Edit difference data
● ● ● ●

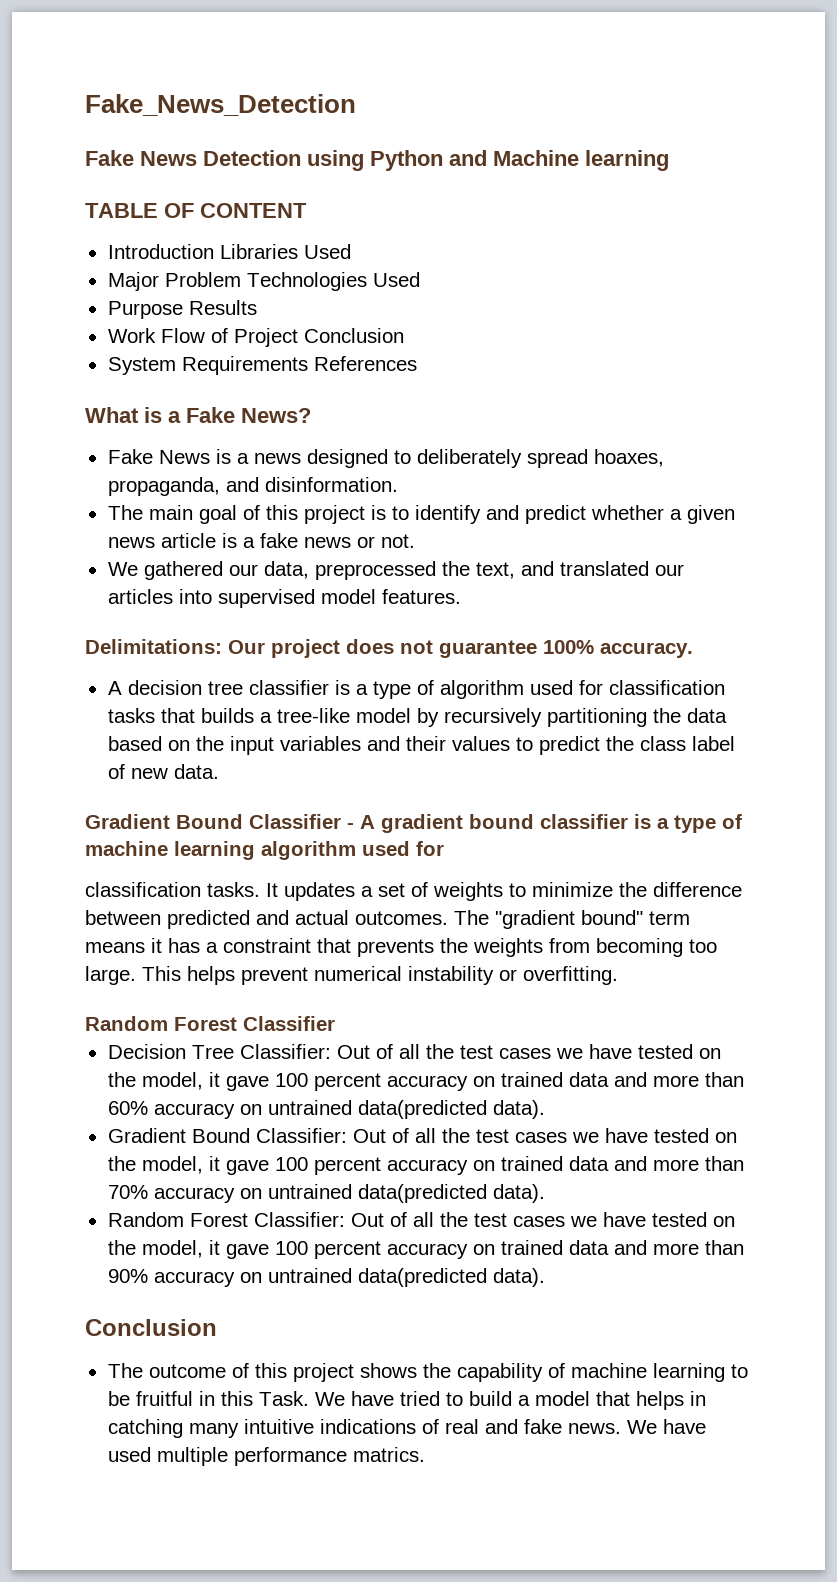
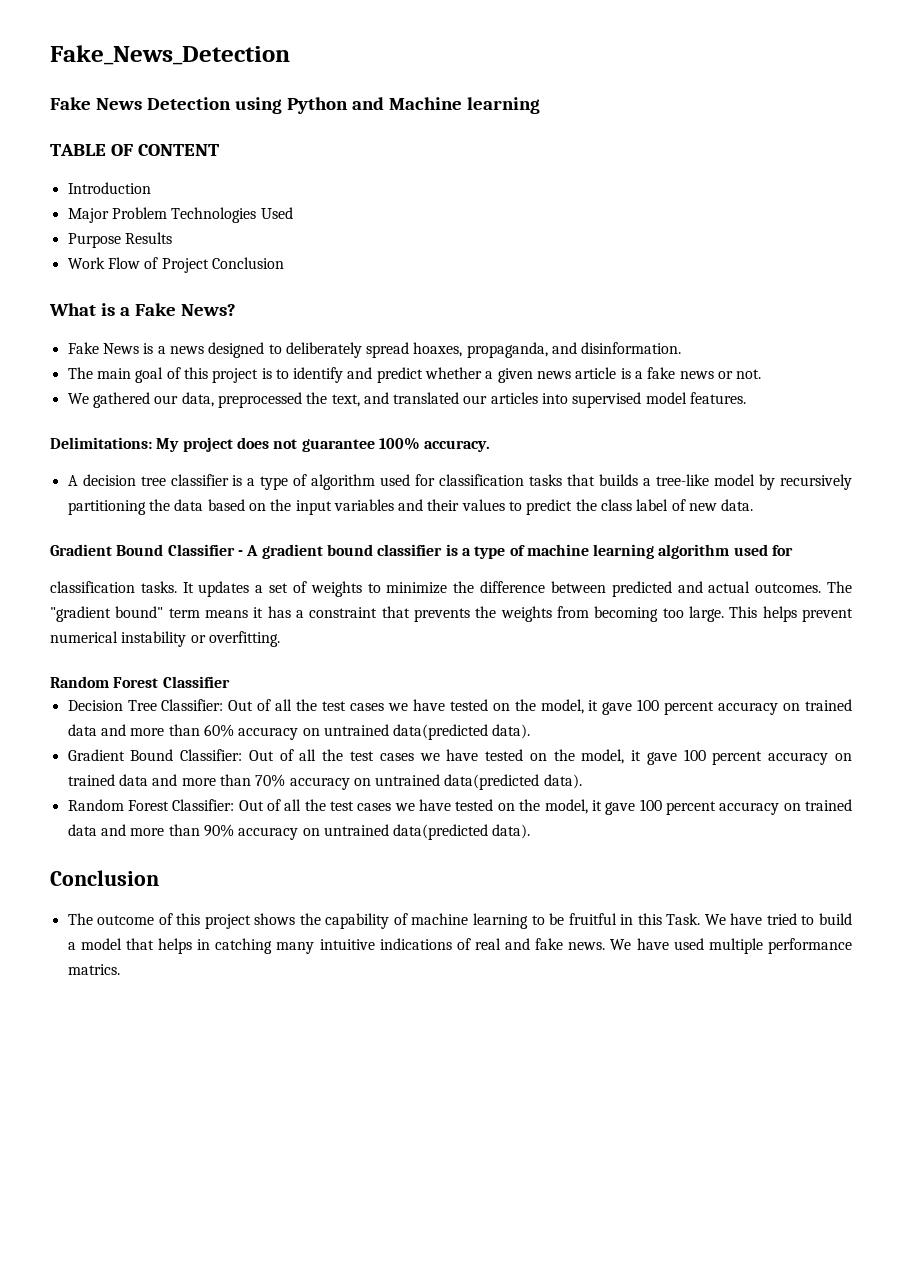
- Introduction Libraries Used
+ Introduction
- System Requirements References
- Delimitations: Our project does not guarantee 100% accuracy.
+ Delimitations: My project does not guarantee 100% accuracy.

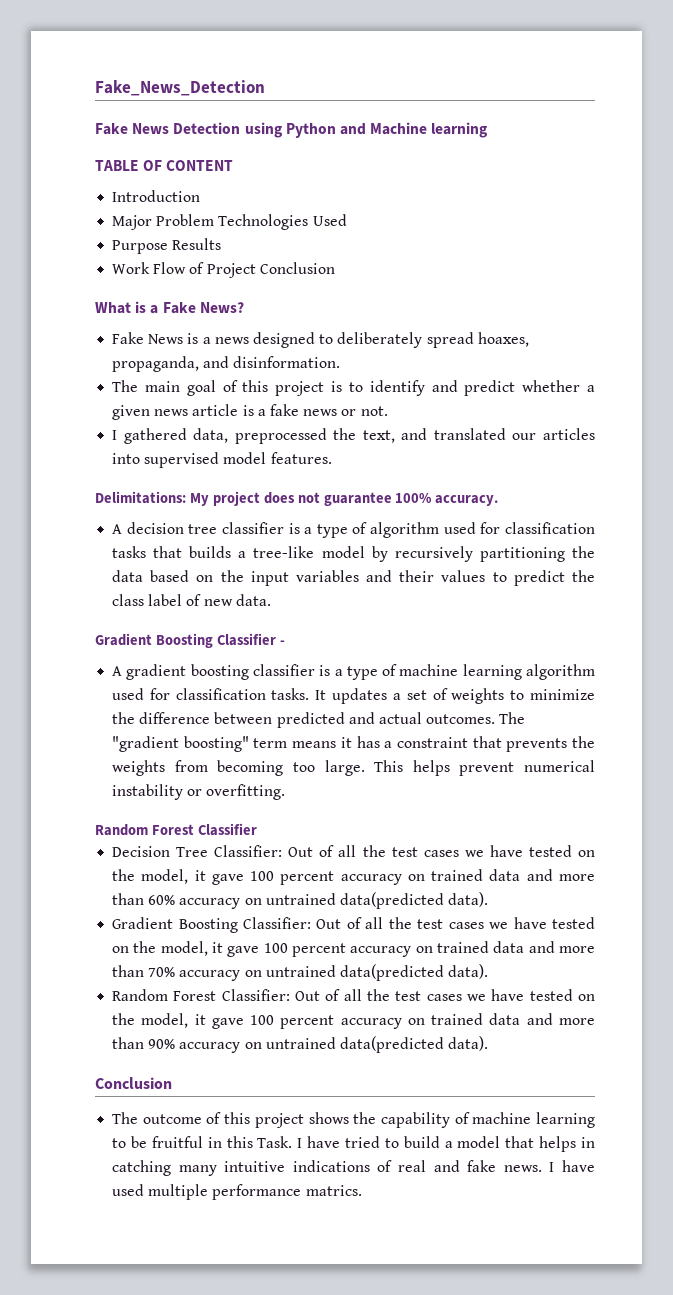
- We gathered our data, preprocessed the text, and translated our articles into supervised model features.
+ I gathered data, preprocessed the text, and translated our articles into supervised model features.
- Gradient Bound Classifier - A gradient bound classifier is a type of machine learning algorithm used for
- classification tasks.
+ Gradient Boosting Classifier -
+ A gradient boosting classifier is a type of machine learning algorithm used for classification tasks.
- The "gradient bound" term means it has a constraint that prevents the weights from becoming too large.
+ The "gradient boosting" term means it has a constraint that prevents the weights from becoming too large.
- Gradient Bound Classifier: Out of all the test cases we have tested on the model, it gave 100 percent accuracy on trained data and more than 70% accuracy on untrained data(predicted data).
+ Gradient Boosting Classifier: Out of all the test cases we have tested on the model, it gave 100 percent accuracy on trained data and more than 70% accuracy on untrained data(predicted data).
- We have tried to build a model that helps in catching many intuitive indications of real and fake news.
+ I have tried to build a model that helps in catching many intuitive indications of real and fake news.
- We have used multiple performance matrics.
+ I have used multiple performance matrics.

● ● ● ●

Pull out every line in the data above that has the word "test".

TASK SOLUTION
- Gradient Bound Classifier: Out of all the test cases we have tested on the model, it gave 100 percent accuracy on trained data and more than 70% accuracy on untrained data(predicted data).
+ Gradient Boosting Classifier: Out of all the test cases we have tested on the model, it gave 100 percent accuracy on trained data and more than 70% accuracy on untrained data(predicted data).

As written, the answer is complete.